Pour apprécier ce spectacle, il faut accepter qu’ici l’action, nouée autour d’un drame familial et social passionnant, ne passera pourtant pas par le mouvement, le déplacement des acteurs, mais d’abord par la parole. D’abord parce que le texte de Peter Handke est un véritable chef d’œuvre dont on voudrait suspendre certaines répliques pour les laisser résonner plus longuement. Ensuite parce qu’en donnant au personnage de Gregor le rôle d’un écrivain, ‘Par les villages’ pose la question de la capacité de toute classe sociale à se raconter elle-même.

Quand au cœur du deuxième tableau, Hans-l’ouvrier prend la parole pour expliquer à son aîné son contentement face à son sort de manœuvre, c’est toute la condition ouvrière occidentale qui trouve un porte-voix dans un monologue d’une force évocatrice et poétique inégalée, accusant le ‘vainqueur cruel’ de, de surcroit, vouloir la honte des perdants, s’adressant à un frère qui ‘voulait qu’on soit pareil à lui’ et auquel il répond : mais ‘moi, je suis satisfait d’être un ouvrier’ et ‘malheur à toi si tu oses décider qui nous sommes’. Car Hans se demande : ‘quand l’homme à l’écriture me rendra-t-il enfin mon droit ?’ La prestance et l’intensité de Stanislas Nordey donne de ce morceau de bravoure littéraire une interprétation charismatique. Rien que pour ce monologue, sa mise en scène de ‘Par les villages’ restera inoubliable.

Ainsi, par son discours, chaque ouvrier va reprendre le droit d’exister, avant le tour de la sœur de la famille, Sophie : qui arrive dans un jeu de pénombre, pieds nus, sans manteau, fragile. ‘Jadis, j’étais amoureuse de toi’, affirme-t-elle à son frère aîné, ‘mais tu voulais me voir sans passion’, alors l’amour cessa. Et à présent c’est la guerre qui réunit la fratrie. Injuste, ingrat, ce frère revenu uniquement pour l’empêcher, maintenant orpheline, de réaliser son seul rêve, celui de ne plus être employée. Ce frère lui, ne veut que la protéger du vil commerce qui ne reviendrait qu’à ‘mettre son nom sur une tombe’, ose-t-il avec emphase, au nom de sa haine de la ‘gabegie des affaires’, du ‘scandale permanent’ des affaires. Un dilemme, entre liberté et dignité, dont il semble que l’auteur même ne sache plus comment départager.

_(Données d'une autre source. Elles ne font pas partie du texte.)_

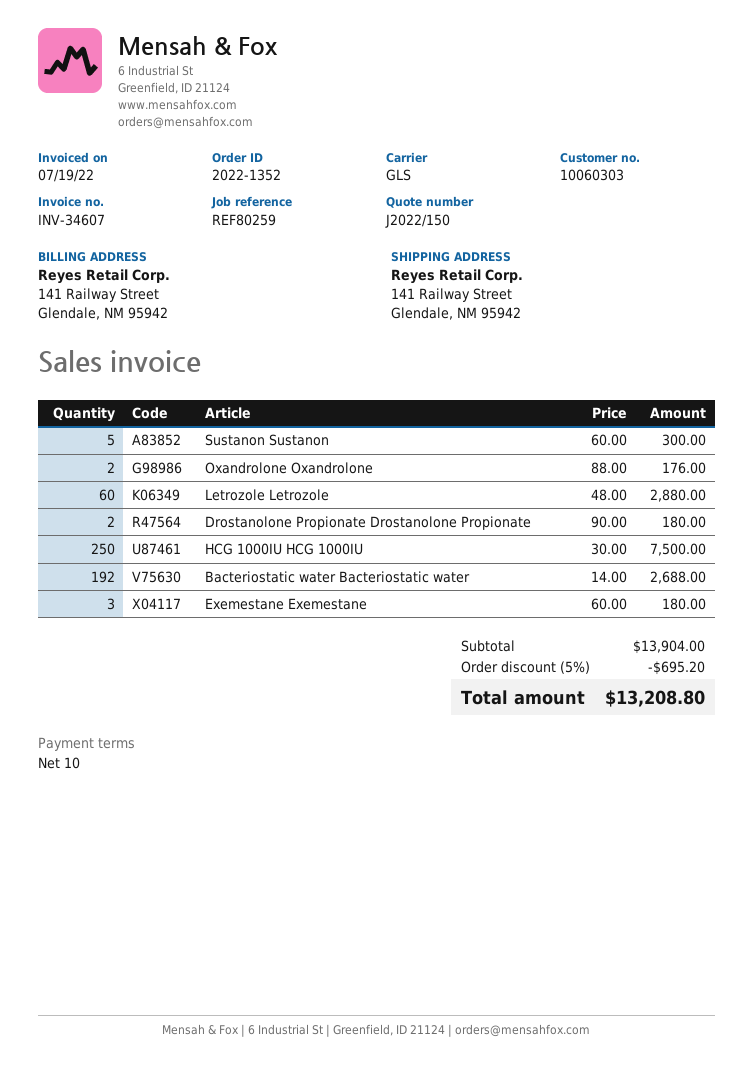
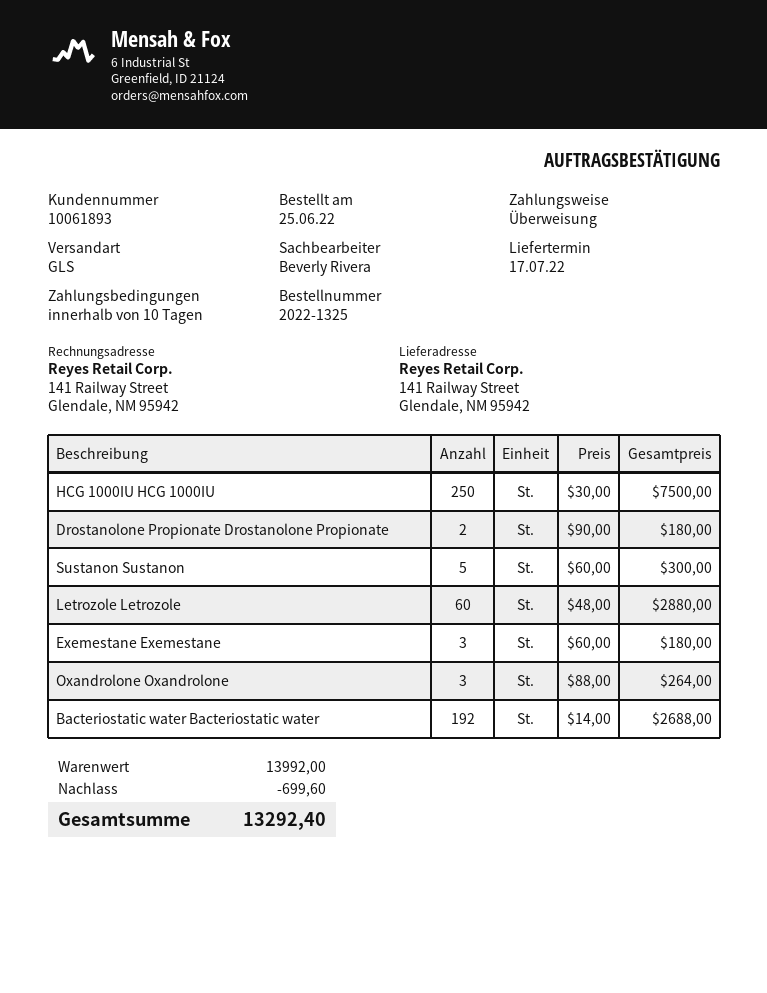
order number: 2022-1352 -> 2022-1325
customer number: 10060303 -> 10061893
Oxandrolone Oxandrolone: 2 x 88.00 = 176.00 -> 3 x 88.00 = 264.00
subtotal: 13904.00 -> 13992.00
discount: 695.20 -> 699.60
total: 13208.80 -> 13292.40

Le dernier tableau apportera les réponses. Dans une nature retrouvée, au milieu du croisement des trois routes à quelques encablures de la frontière sud de leur pays, c’est peut-être la plus vieille femme du village (superbe et profonde Véronique Nordey) qui fera entendre à Gregor ce qu’il croit qu’il n’est pas venu chercher : la paix et l’amour de cette nature en train de disparaître. Ou peut-être l’amie de Gregor (juste Claire Ingrid Cottanceau) qui revient les délivrer de leur entre-déchirement. Ces derniers monologues frôlent la pure philosophie. ‘La guerre’, dit l’amie, ‘faites-en votre dernier drame, entrez dans le soleil, il aide’, car la nature est ‘la seule promesse sûre’. Alors il faudra ‘aller éternellement à la rencontre’ et ‘passer par les villages’.

Une autre chose est sûre, c’est que Nordey a su trouver pour cette mise en scène de Handke les acteurs qui donnent la juste voix à un texte éblouissant.

Par les villages, De Peter Handke, mise en scène Stanislas Nordey, avec Emmanuelle Béart, Claire Ingrid Cottanceau, Raoul Fernandez, Moanda Daddy Kamono, Olivier Mellano, Annie Mercier, Stanislas Nordey, Véronique Nordey, Laurent Sauvage, Richard Sammut et en alternance Zaccharie Dor, Cosmo Giros
Théâtre de la Colline. Grand Théâtre du 05 novembre 2013 au 30 novembre 2013. Durée 3h30 environ (avec entracte). Du mardi au samedi à 19h30 (Attention horaires avancés) et le dimanche à 15h30.